What if told you, a cube can be made with 36 vertices, 24 vertices, or 8?

The vertex count that Max/Maya/Blender show you is not the vertex count that really cares, although sometimes it can be a rough estimate times a factor (that factor will depend on each model)
For example, Nathan's model from Distant Souls is 12.959 vertices in Blender (22.876 tris for those not yet used to it), but once exported it's 14.003 vertices.


So, why is that? Because every time there is a discontinuity between two triangles, the vertex must be duplicated. Normals are stored per vertex, not per face. Strong differences between the normals of two faces means the same vertex has two different normals, which equals two duplicated vertex: Same position, different normal.
Let's take a look at the following cube, it's 8 vertices, and 6 faces (obviously!):
So, you would assume that's 8 vertices, right? Guess again. If exported correctly, it should be 24. If badly exported, it will be 36.
Let's see bad case, how it could be 36 vertices:


 

The exporter sees we're using flat shading/hard edges, so it just goes the easy routes and makes one vertex for each triangle. Quick 'n dirty. The cube has 6 faces, 2 triangles per face. That means 12 triangles. Because there are 3 vertices per triangle, 12x3 = 36
 6 faces x 2 triangles per face x 3 vertices per face = 36
 
But let's get a little smarter, we can reuse a few vertices:


 
As seen in the picture, 2 vertices from each triangle share the same normal, hence we don't need to duplicate them. That leaves us with 4 vertices per face. Every other face doesn't share the same normal, so we'll need to duplicate the vertices. What we get is:
6 faces x 4 vertex per face = 24
And finally goes smooth shading, due to the way the normals are placed, it gives a soft look, since it's trying to mimic a round ball lighting:

Here, every vertex from each triangle has the same normal, hence no need to duplicate anything. From a technical standpoint, it's the best case scenario. Not only they're less vertices, but they're also shared which allows the GPU to better utilize the post vertex cache (it's a cache that reuses the output from a vertex shader for a different triangle, so that the shader doesn't have to process it again)
From an artistic standpoint, whether this is good will depend on the look you're trying to achieve.
Anyway, the result is 8 vertices total.
In a real world scenario, practice tells us even this smoothly shaded cube won't be 8 vertices, probably 12-16. This is because unwrapping the UV will generate a discontinuity at some point unless you use an extremely distorted UV mapping:
 
When exporting this cube using smooth shading with this UV layout, it contains 14 vertices. Still better than 24.
Green: Duplicated vertices.
Yellow: The original vertices that presented a discontinuity.

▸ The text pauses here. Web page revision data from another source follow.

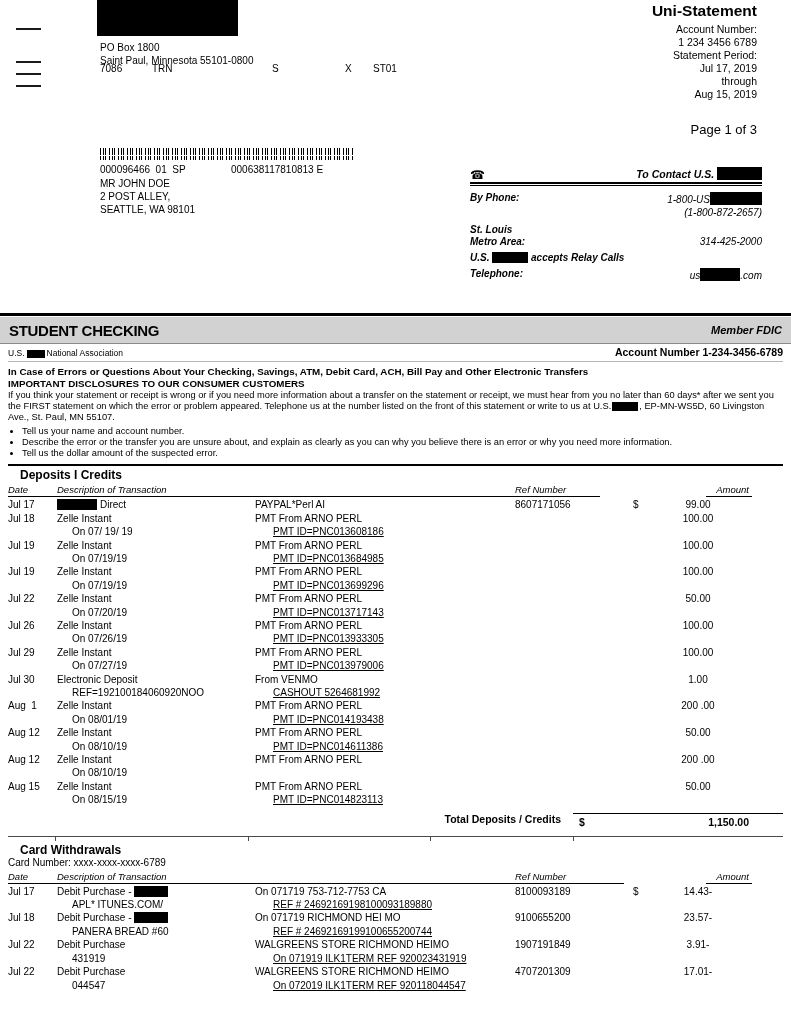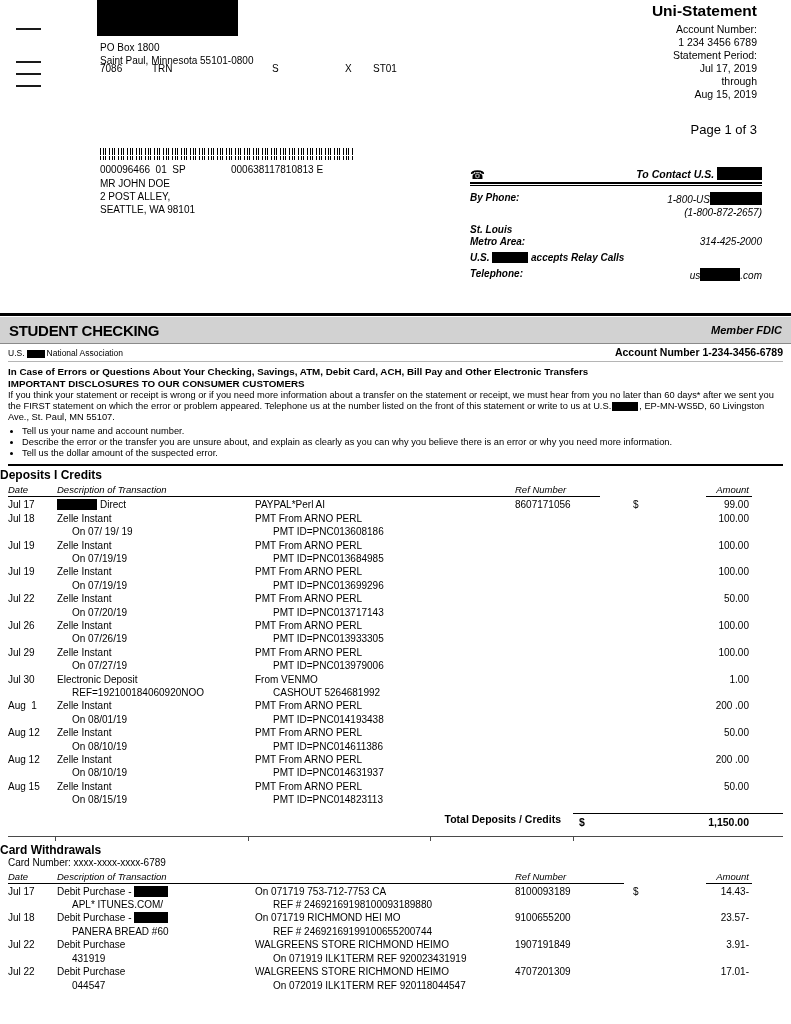--- a/index.html
+++ b/index.html
@@ -58,7 +58,7 @@
 
   
   .section-rule{border-top:2px solid #000;margin:5px 8px 0 8px;}
-  .sec-title{font-size:12px;font-weight:bold;margin:2px 8px 0 0;line-height:14px;}
+  .sec-title{font-size:12px;font-weight:bold;margin:2px 8px 0 20px;line-height:14px;}
   .card-line{font-size:10px;margin:0 8px;line-height:12px;}
   .thead{position:relative;display:grid;grid-template-columns:49px 198px 260px 118px 14px auto;
          margin:2px 8px 0 8px;font-size:9.5px;font-style:italic;padding-bottom:2px;}

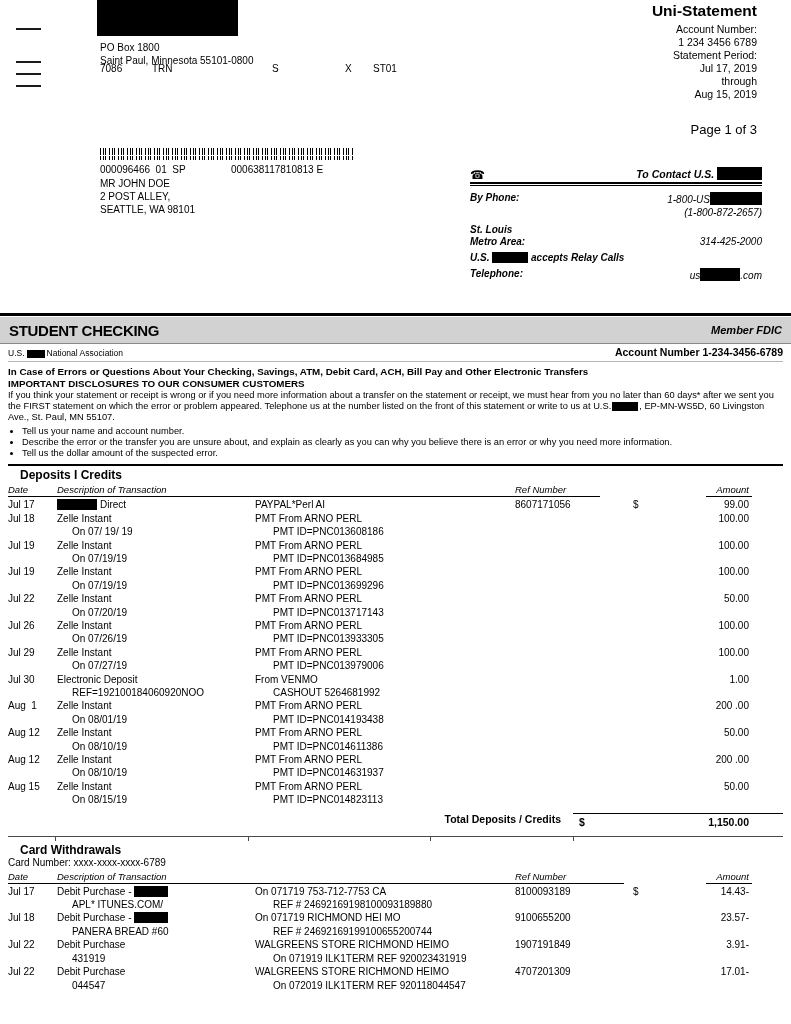--- a/index.html
+++ b/index.html
@@ -71,7 +71,7 @@
   .trow .c-date{white-space:pre;}
   .trow .sub1{display:block;padding-left:15px;}
   .trow .sub2{display:block;padding-left:18px;}
-  .trow .c-amt{text-align:right;padding-right:34px;}
+  .trow .c-amt{text-align:center;padding-right:34px;}
   .total-row{display:flex;align-items:flex-start;margin:6px 8px 0 8px;}
   .total-row .sp{flex:1;}
   .total-row .lbl{font-size:10.5px;font-weight:bold;padding-right:12px;line-height:13px;}

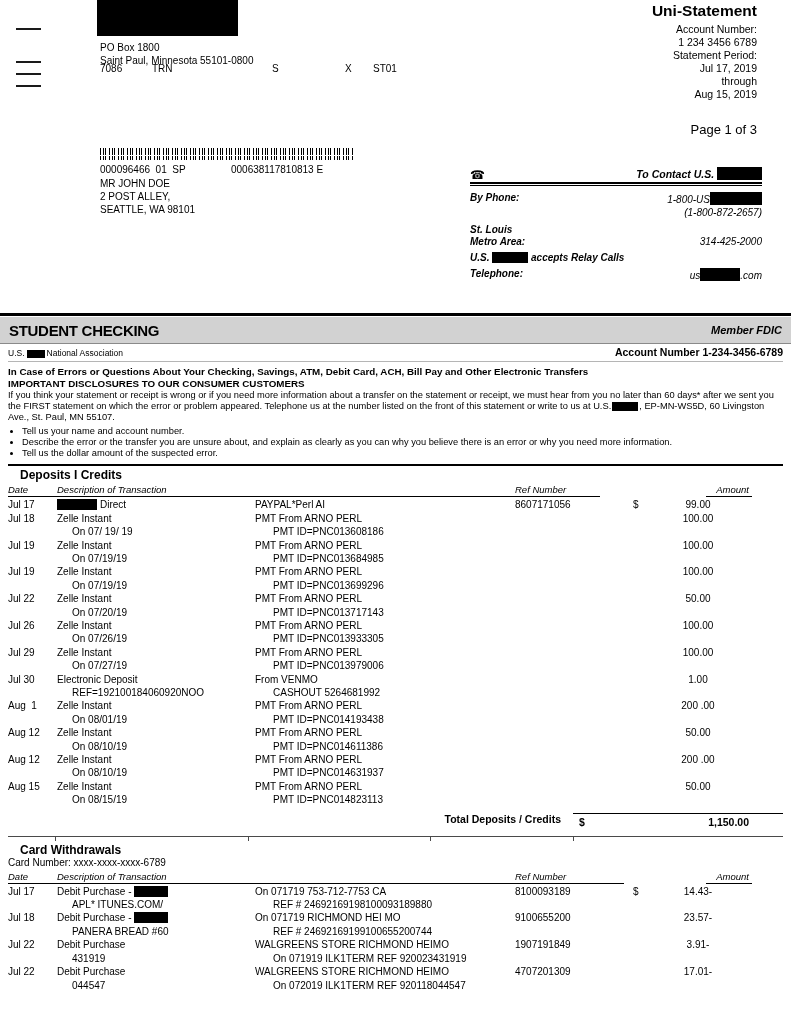--- a/index.html
+++ b/index.html
@@ -70,7 +70,7 @@
         font-size:10px;line-height:13.4px;}
   .trow .c-date{white-space:pre;}
   .trow .sub1{display:block;padding-left:15px;}
-  .trow .sub2{display:block;padding-left:18px;}
+  .trow .sub2{display:block;padding-left:18px;text-decoration:underline;}
   .trow .c-amt{text-align:center;padding-right:34px;}
   .total-row{display:flex;align-items:flex-start;margin:6px 8px 0 8px;}
   .total-row .sp{flex:1;}

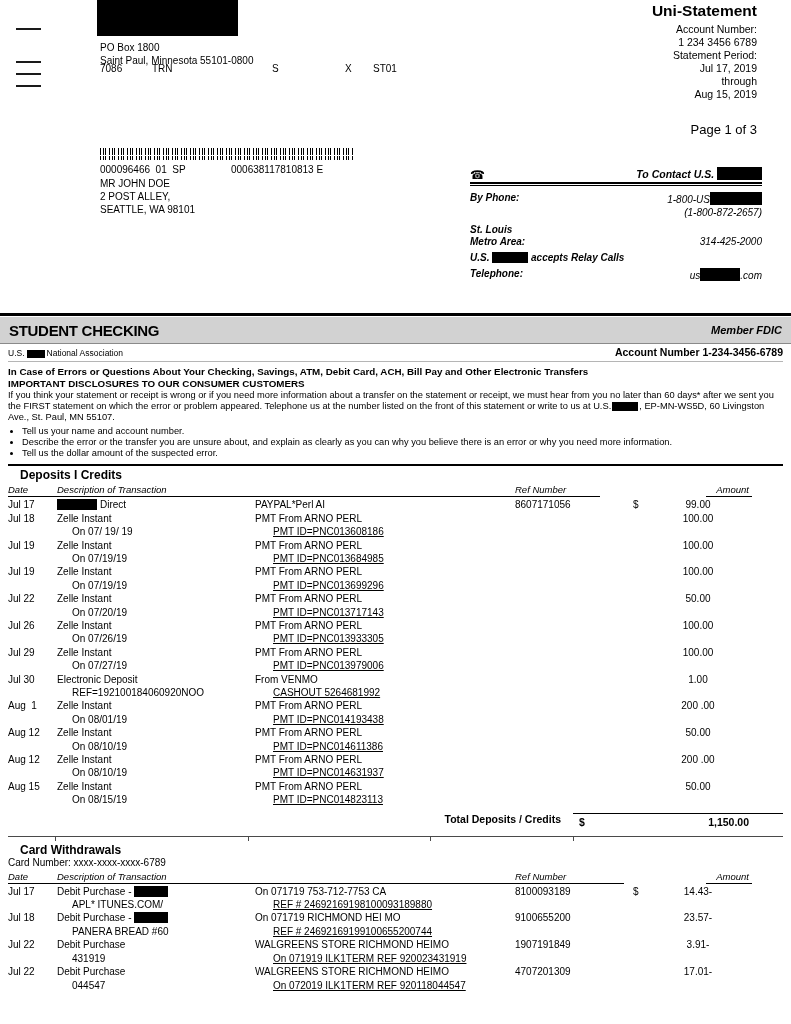--- a/index.html
+++ b/index.html
@@ -273,7 +273,7 @@
         <div class="trow">
           <div class="c-date">Aug 12</div>
           <div class="c-d1"><span>Zelle Instant</span><span class="sub1">On 08/10/19</span></div>
-          <div class="c-d2"><span>PMT From ARNO PERL</span><span class="sub2">PMT ID=PNC014631937</span></div>
+          <div class="c-d2"><span>PMT From ARNO PERL</span></div>
           <div class="c-ref"></div>
           <div class="c-cur"></div>
           <div class="c-amt">200 .00</div>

Causes for vertex duplication / discontinuities?

There are many factors that can cause a discontinuity. For example:
  • Using flat shading. Use smooth shading instead when possible.
    • Called “hard edges” in Maya (use smooth edges)
    • Using multiple, faceted “smoothing groups” in 3DS Max
    • Called “Flat shading” in Blender
  • Too many UV islands. If the vertex has U=0,5 for one face, and U=0.7 for another face, the vertex can't have two U values at the same time, it has to be duplicated
    • Note that multiple UV sets are fine as long as they keep continuous (which can be rarer to keep in harmony the more sets you use)
  • Using different Material Ids. Try to batch everything into one material.
Polycount already covers this in excellent detail. There is no need to keep repeating what is said there.

Common misconception: Why is the GPU so dumb?

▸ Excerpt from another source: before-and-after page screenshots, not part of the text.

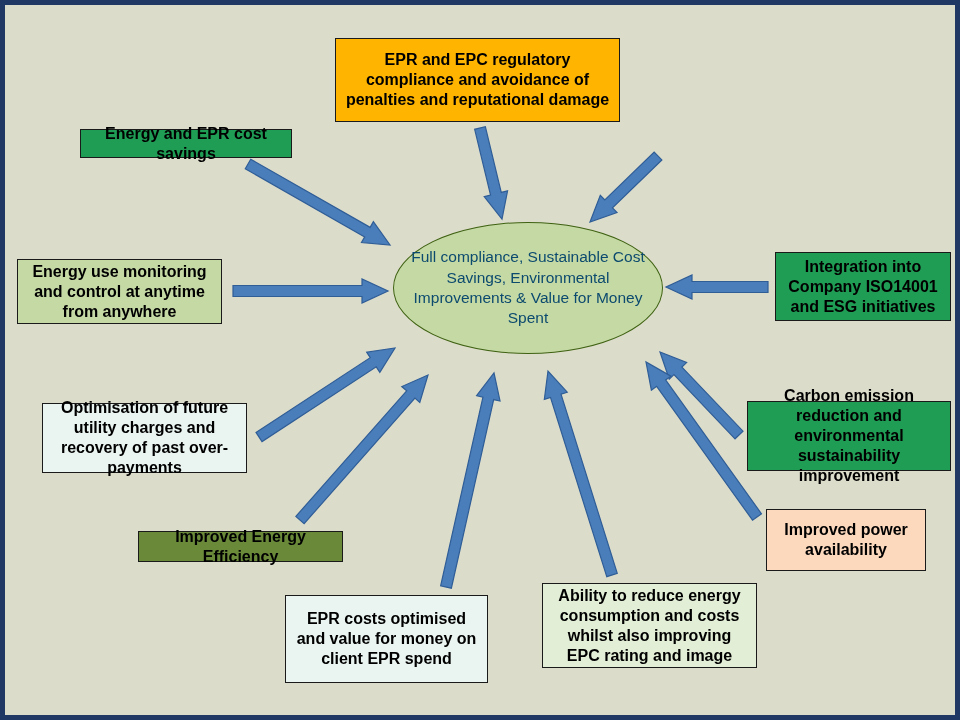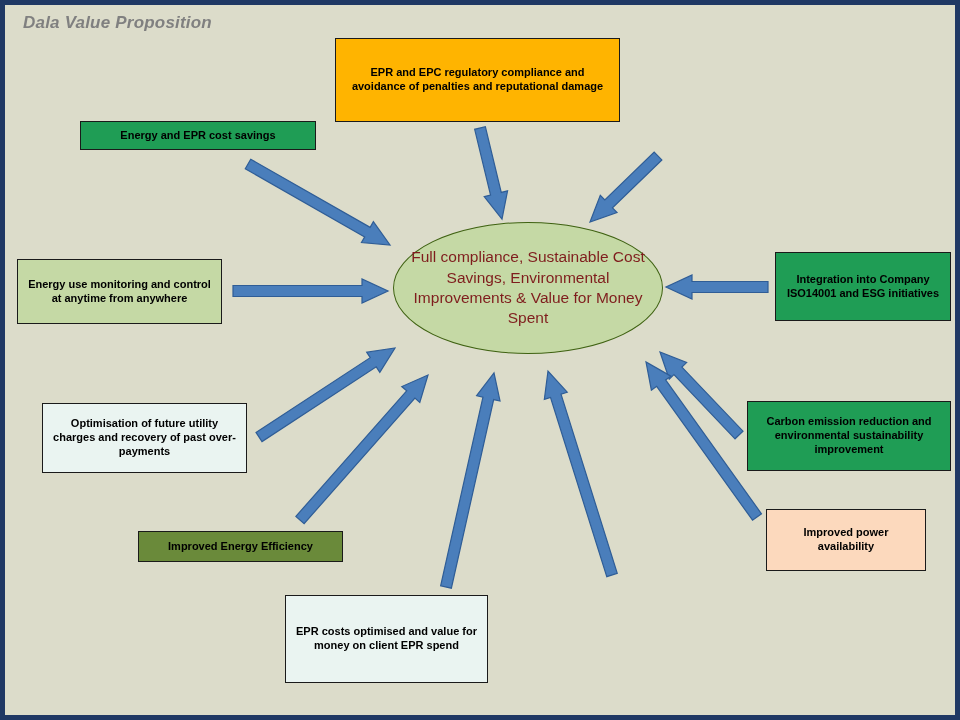--- a/index.html
+++ b/index.html
@@ -73,7 +73,6 @@
 
 <div id="canvas">
 
-  <div id="title">Dala Value Proposition</div>
 
   <svg id="arrows" viewBox="0 0 950 710">
       <polygon points="0,-5.5 67.62157870918435,-5.5 67.62157870918435,-12 93.62157870918435,0 67.62157870918435,12 67.62157870918435,5.5 0,5.5" fill="#4a7ebb" stroke="#2f5d96" stroke-width="1.2" transform="translate(475,123) rotate(76.40905155215867)"></polygon>

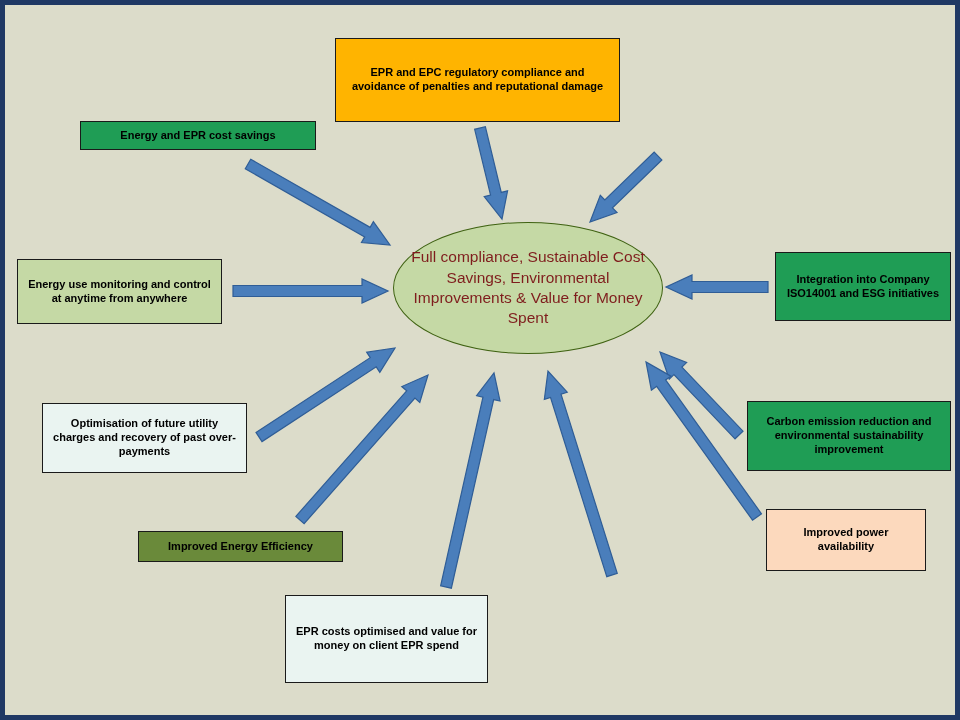--- a/index.html
+++ b/index.html
@@ -43,7 +43,7 @@
     justify-content: center;
     text-align: center;
     font-weight: bold;
-    font-size: 11px;
+    font-size: 16px;
     line-height: 1.25;
     color: #000000;
     padding: 7px 7px;

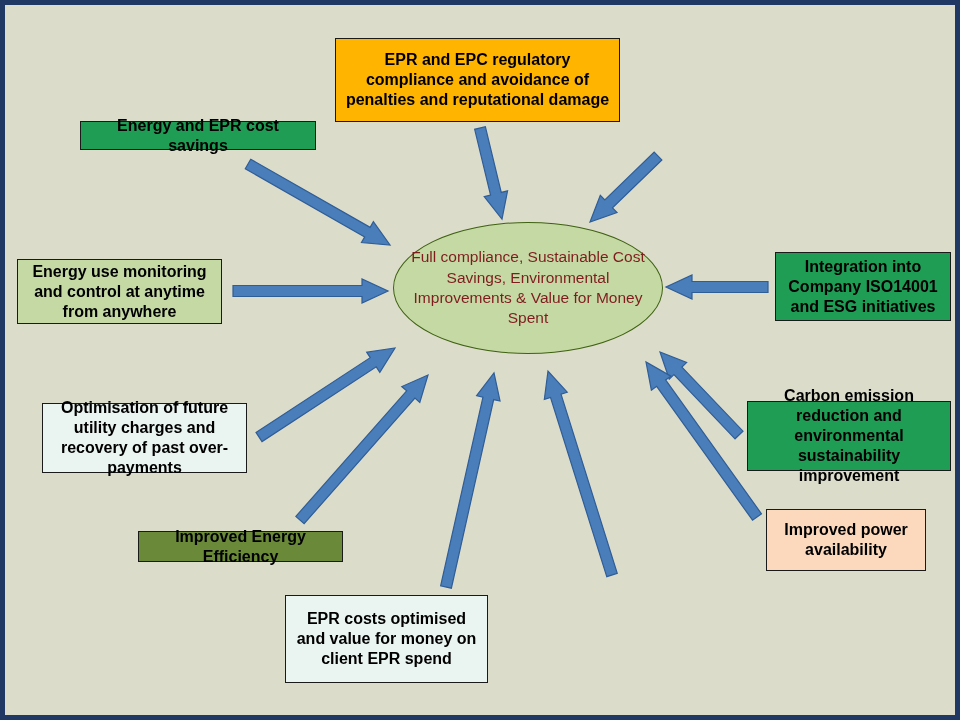--- a/index.html
+++ b/index.html
@@ -95,7 +95,7 @@
 <div class="node" style="left: 330px; top: 33px; width: 285px; height: 84px; background: rgb(255, 180, 0); border-color: rgb(26, 26, 26);">
       <span>EPR and EPC regulatory compliance and avoidance of penalties and reputational damage</span>
     </div>
-    <div class="node" style="left: 75px; top: 116px; width: 236px; height: 29px; background: rgb(31, 157, 85); border-color: rgb(26, 26, 26);">
+    <div class="node" style="left: 75px; top: 124px; width: 212px; height: 29px; background: rgb(31, 157, 85); border-color: rgb(26, 26, 26);">
       <span>Energy and EPR cost savings</span>
     </div>
     <div class="node" style="left: 12px; top: 254px; width: 205px; height: 65px; background: rgb(197, 217, 165); border-color: rgb(26, 26, 26); text-align: center;">

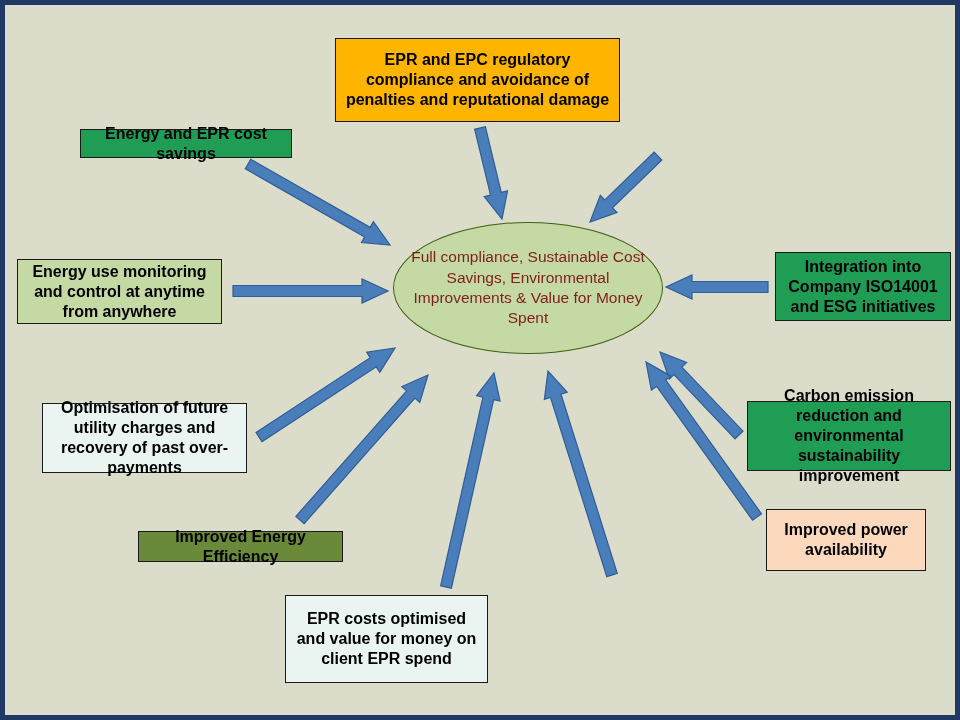--- a/index.html
+++ b/index.html
@@ -63,7 +63,7 @@
     text-align: center;
     font-size: 15.5px;
     line-height: 1.32;
-    color: #7f1d1d;
+    color: #0c4a6e;
     font-weight: 400;
   }
   .center-ellipse span { display: block; padding: 0 14px; }

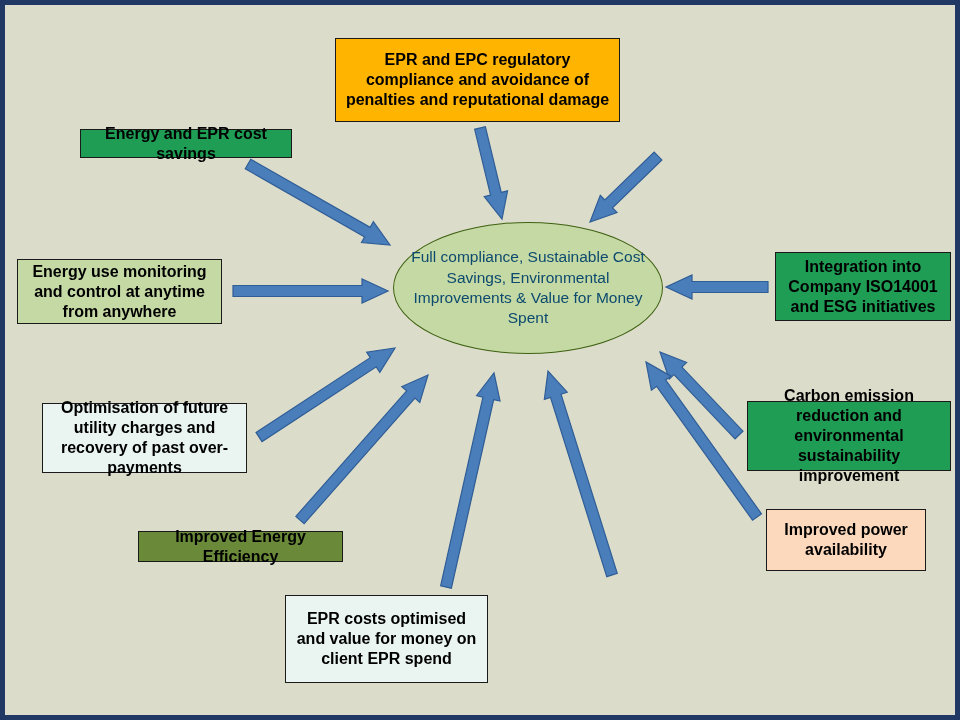--- a/index.html
+++ b/index.html
@@ -119,6 +119,9 @@
     <div class="node" style="left: 280px; top: 590px; width: 203px; height: 88px; background: rgb(234, 244, 241); border-color: rgb(26, 26, 26);">
       <span>EPR costs optimised and value for money on client EPR spend</span>
     </div>
+    <div class="node" style="left: 537px; top: 578px; width: 215px; height: 85px; background: rgb(226, 238, 214); border-color: rgb(26, 26, 26);">
+      <span>Ability to reduce energy consumption and costs whilst also improving EPC rating and image</span>
+    </div>
   </div>
 
 </body></html>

A common misconception that confuses many junior artists is why the GPU is dumb? In the example given above (let's forget about UVs) it's clearly smarter to just store 8 vertices with 6 face normals. Why does the GPU need 24 vertices? Why store per vertex normals? The first reaction I get is “That's insane”
The answer is simply because that's how GPUs work. GPUs are all about raw power. In simple terms, the main difference between a CPU & GPU is that one tries to be smart, while the other tries to brute force everything.
Think an analogy: Suppose the Hulk wants to enter a house. The smart thing to do is knock on the door, wait until someone opens it, then close it again. But he's the Hulk. It's clearly easier for him to just smash the whole wall. You wouldn't expect the Hulk not to do that. Even something as simple as opening door or knocking would be hard for him. Same goes for GPUs.
3DS Max, Maya & Blender all of them will internally store 8 vertices and 6 face normals. This is because it's storage efficient. Imagine those packages saving a file that is 3 to 6 times their current size. Also from an artist point of view, it is much easier to just work face normals, so the internal representation matches the artist's normal workflow.

But here's one little secret: When they have to display it on the viewport, they have to convert the model on the fly. That perfect 8-vertex cube with 6 face normals gets converted to 24 vertices. That's why you may have noticed modifying one single vertex in an object with 10 million vertices is so painfully slow even in high end machines. Also another big reason modeling packages such as Maya/Max/Blender can't match the framerate of a game engine. They either convert the whole model on the fly, or sacrifice real time performance for incremental updates so that editing doesn't become so slow.


This is going to change in the future, right?

Well, it's been like this for more than 20 years. So don't keep hope. You can try teaching the Hulk to knock on doors. He will keep preferring to break the wall.
There are progress in alternatives to rasterization for real time applications, mainly using Compute Shaders, and sometimes they include good ol' raytracing. But nothing ground breaking so far yet (limited use cases right now), so 8-vertex cube with hard edges may become feasible in ?? years.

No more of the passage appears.